PHOENIX -- A new company is rolling out a reverse osmosis water vender with an eye-catching, bottle-shaped design. It will make its debut at the upcoming NAMA OneShow in Chicago in late April.
The indoor/outdoor SW-1000 Sidewalk Kiosk from Blue Bottle Vending is positioned as a "green" alternative to prepackaged bottled water. It allows patrons to fill their own one-, three- or five-gallon container with purified water. An LED display guides them through the process. By selecting the rinse cycle, patrons have the option of cleaning and rinsing their containers before refilling them.
A solenoid-activated sliding metal shield inside the machine protects the vend nozzle. It replaces the clear plastic vend doors typical of water vending machines, which the manufacturer says are prone to cracking and fading.
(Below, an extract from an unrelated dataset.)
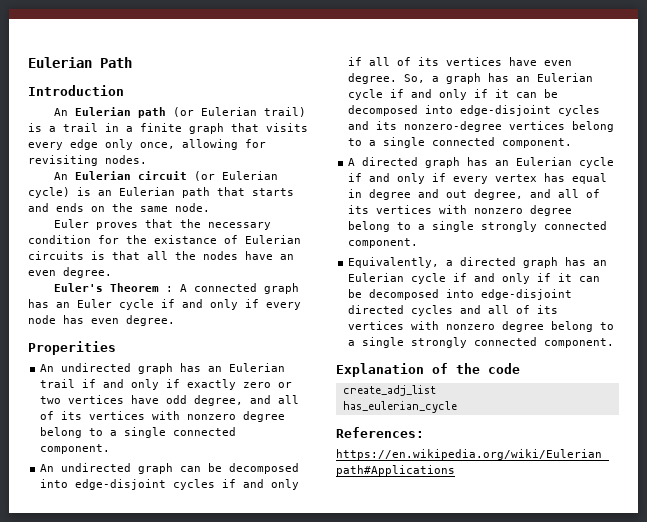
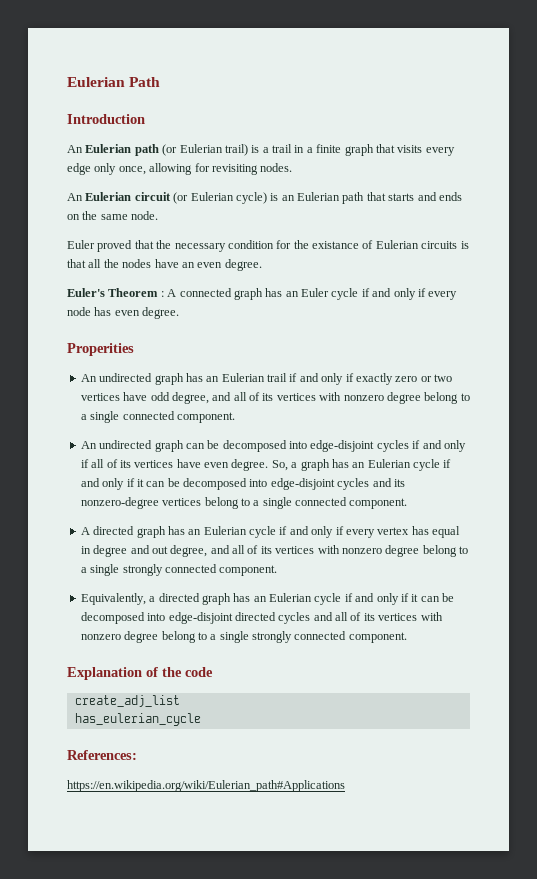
- Euler proves that the necessary condition for the existance of Eulerian circuits is that all the nodes have an even degree.
+ Euler proved that the necessary condition for the existance of Eulerian circuits is that all the nodes have an even degree.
The machine is plumbed into a waterline, and is equipped with a five-stage treatment system to deliver ultra-pure water. The purification process begins with two sediment filters, followed by a pair of carbon block filters that remove chlorine and other chemicals. In the final stage, the water is forced at high pressure through a reverse osmosis membrane to remove any remaining contaminants and impurities, including dissolved metals and other minerals as well as surviving traces of odor-producing chemicals.
The purified water is held in a storage tank; the wastewater is released through a drain. When a vend is initiated, the water flows from the reservoir through another carbon filter to remove any residual taste imported by the tank and sterilized with ultraviolet light before it is dispensed. Water typically vends for 15¢ to 35¢ per gallon; 25¢ per gallon and $1 for five gallons is the industry standard.
The machine stands 44" wide x 36" deep x 84" tall. Its fiberglass cabinet is inlaid with stainless steel, providing multiple layers of protection to protect collections and deter vandalism.
Blue Bottle was founded by vending operators Tim Wiese, brothers Russell and Dave Genet, and Roberto Reyes.